Supplied data:
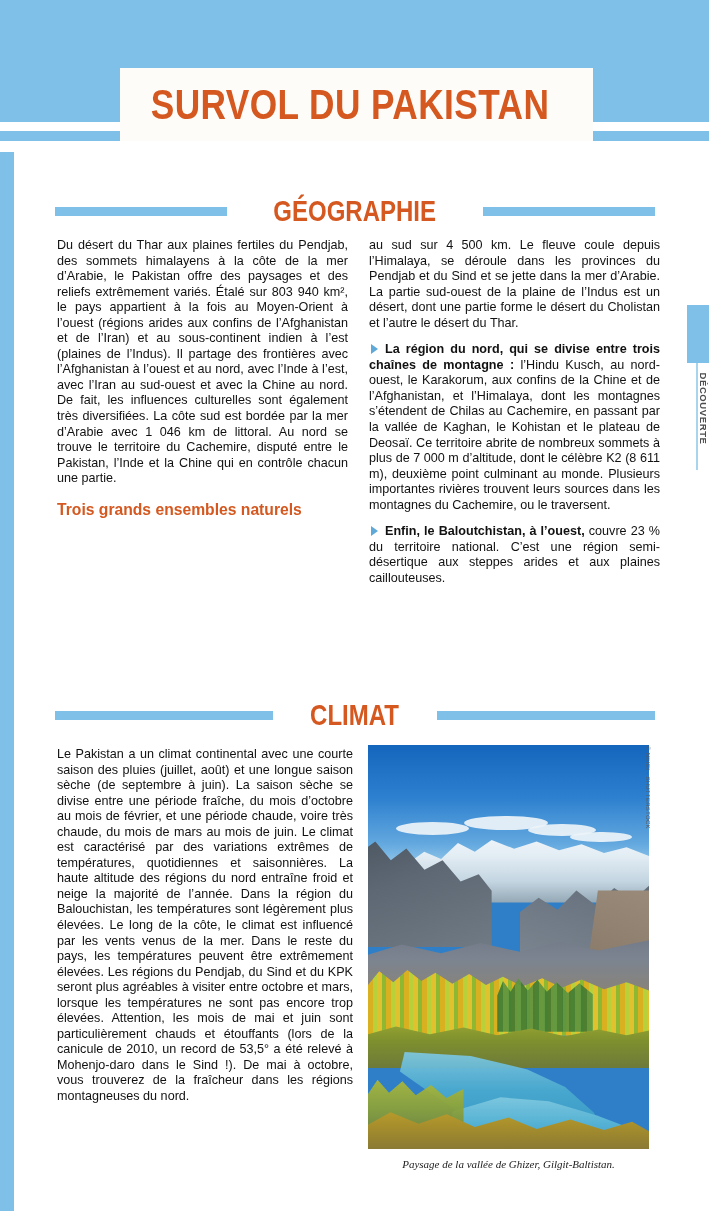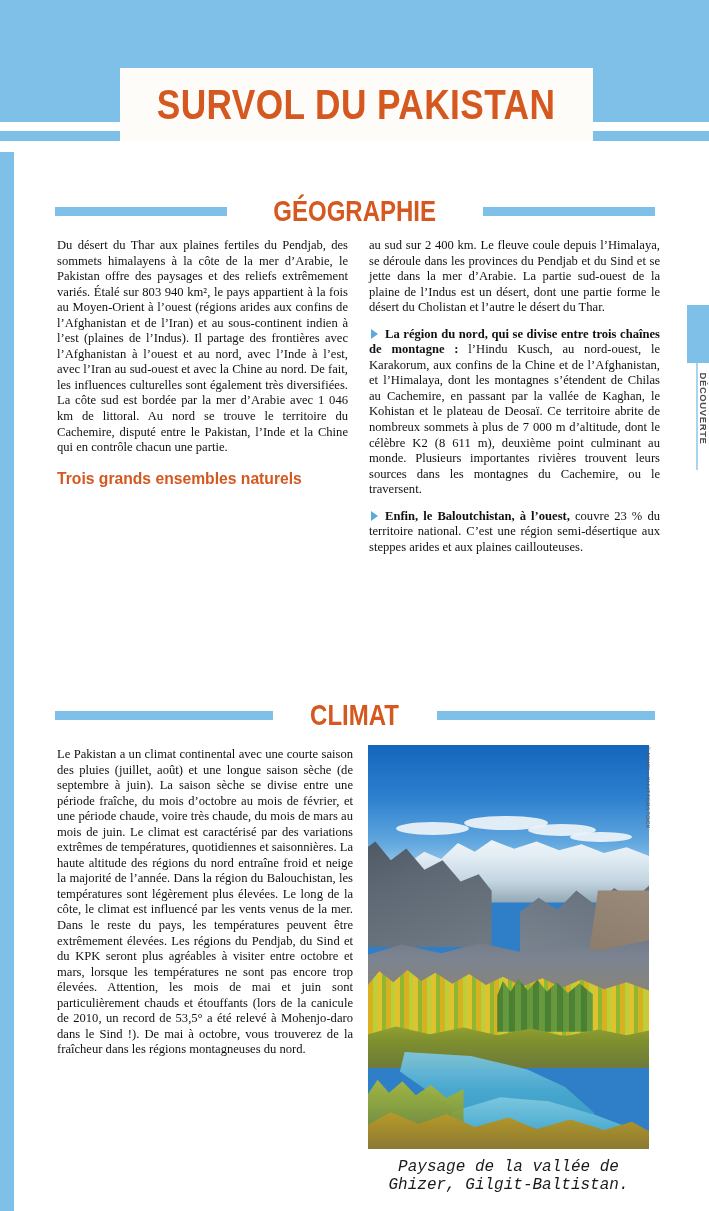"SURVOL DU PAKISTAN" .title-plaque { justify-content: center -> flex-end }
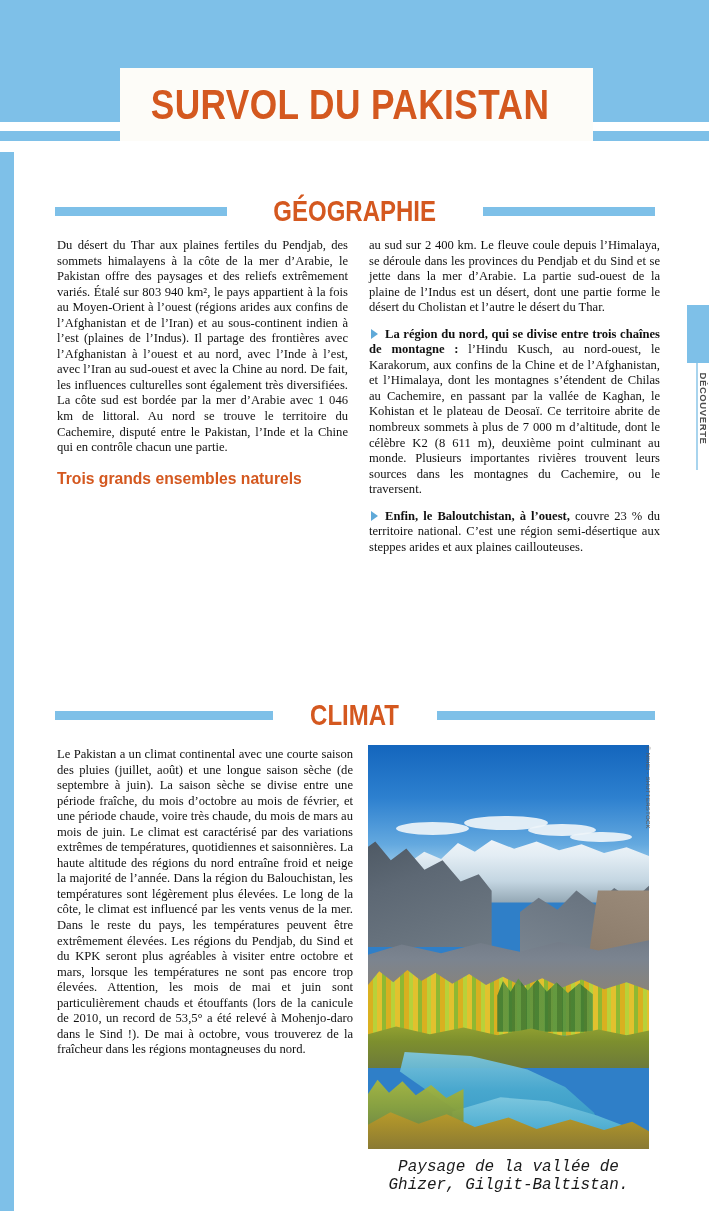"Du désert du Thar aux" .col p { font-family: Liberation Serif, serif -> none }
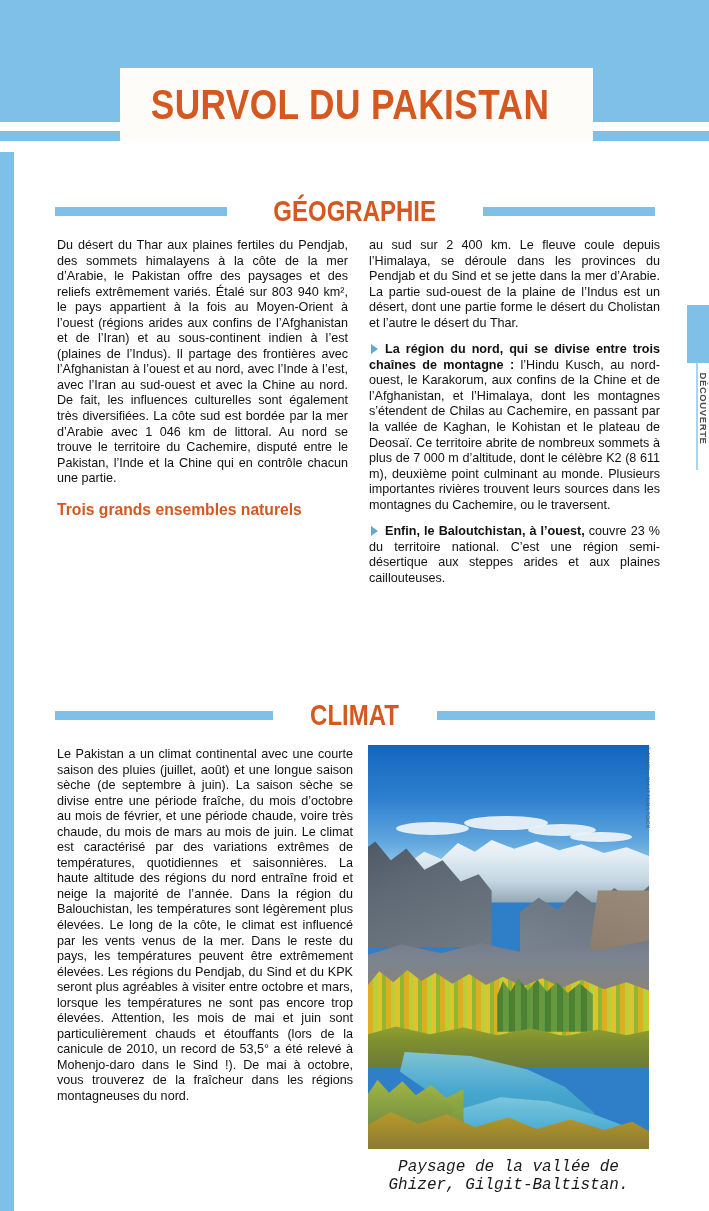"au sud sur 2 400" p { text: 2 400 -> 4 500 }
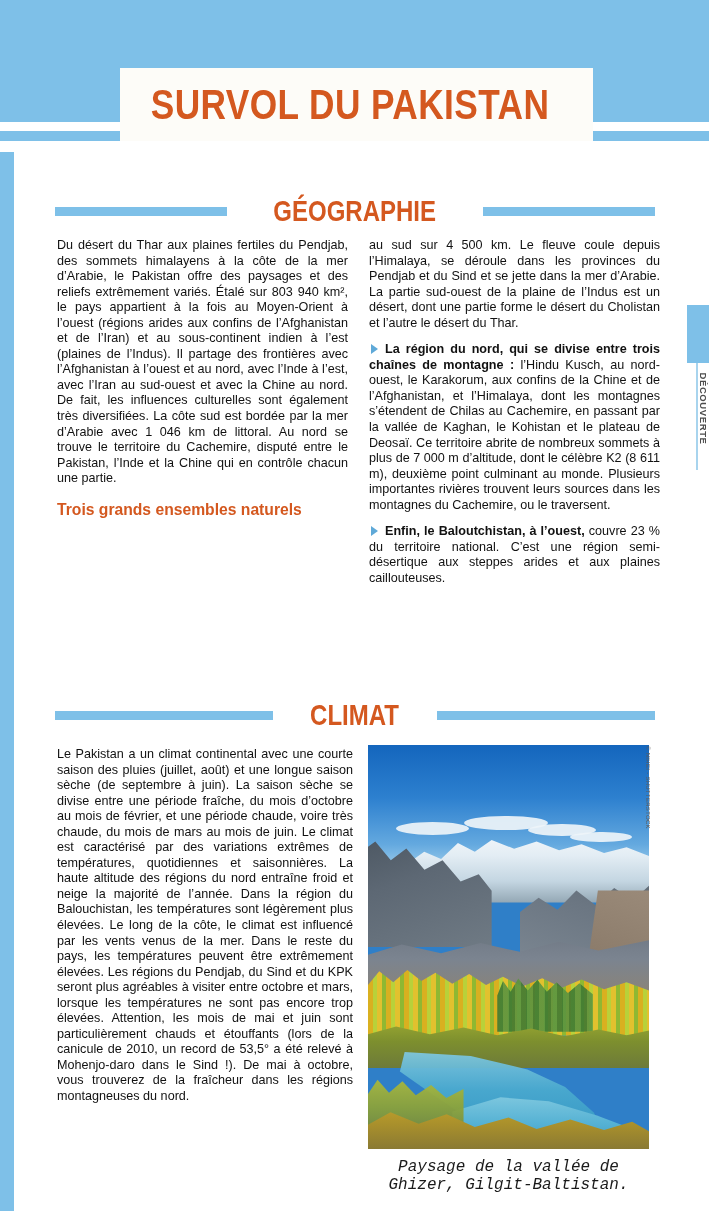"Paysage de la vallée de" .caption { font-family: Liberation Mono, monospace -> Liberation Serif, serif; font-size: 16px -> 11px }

---

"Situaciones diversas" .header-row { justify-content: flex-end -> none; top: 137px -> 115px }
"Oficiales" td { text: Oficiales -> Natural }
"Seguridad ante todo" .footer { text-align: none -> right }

Exercise details: Copy the entries above exactly, but only the stretch from the line containing "justify-content: center ->" through the line containing "text: 2 400". Keep both end lines; drop the pictures.

Your response:
"SURVOL DU PAKISTAN" .title-plaque { justify-content: center -> flex-end }
"Du désert du Thar aux" .col p { font-family: Liberation Serif, serif -> none }
"au sud sur 2 400" p { text: 2 400 -> 4 500 }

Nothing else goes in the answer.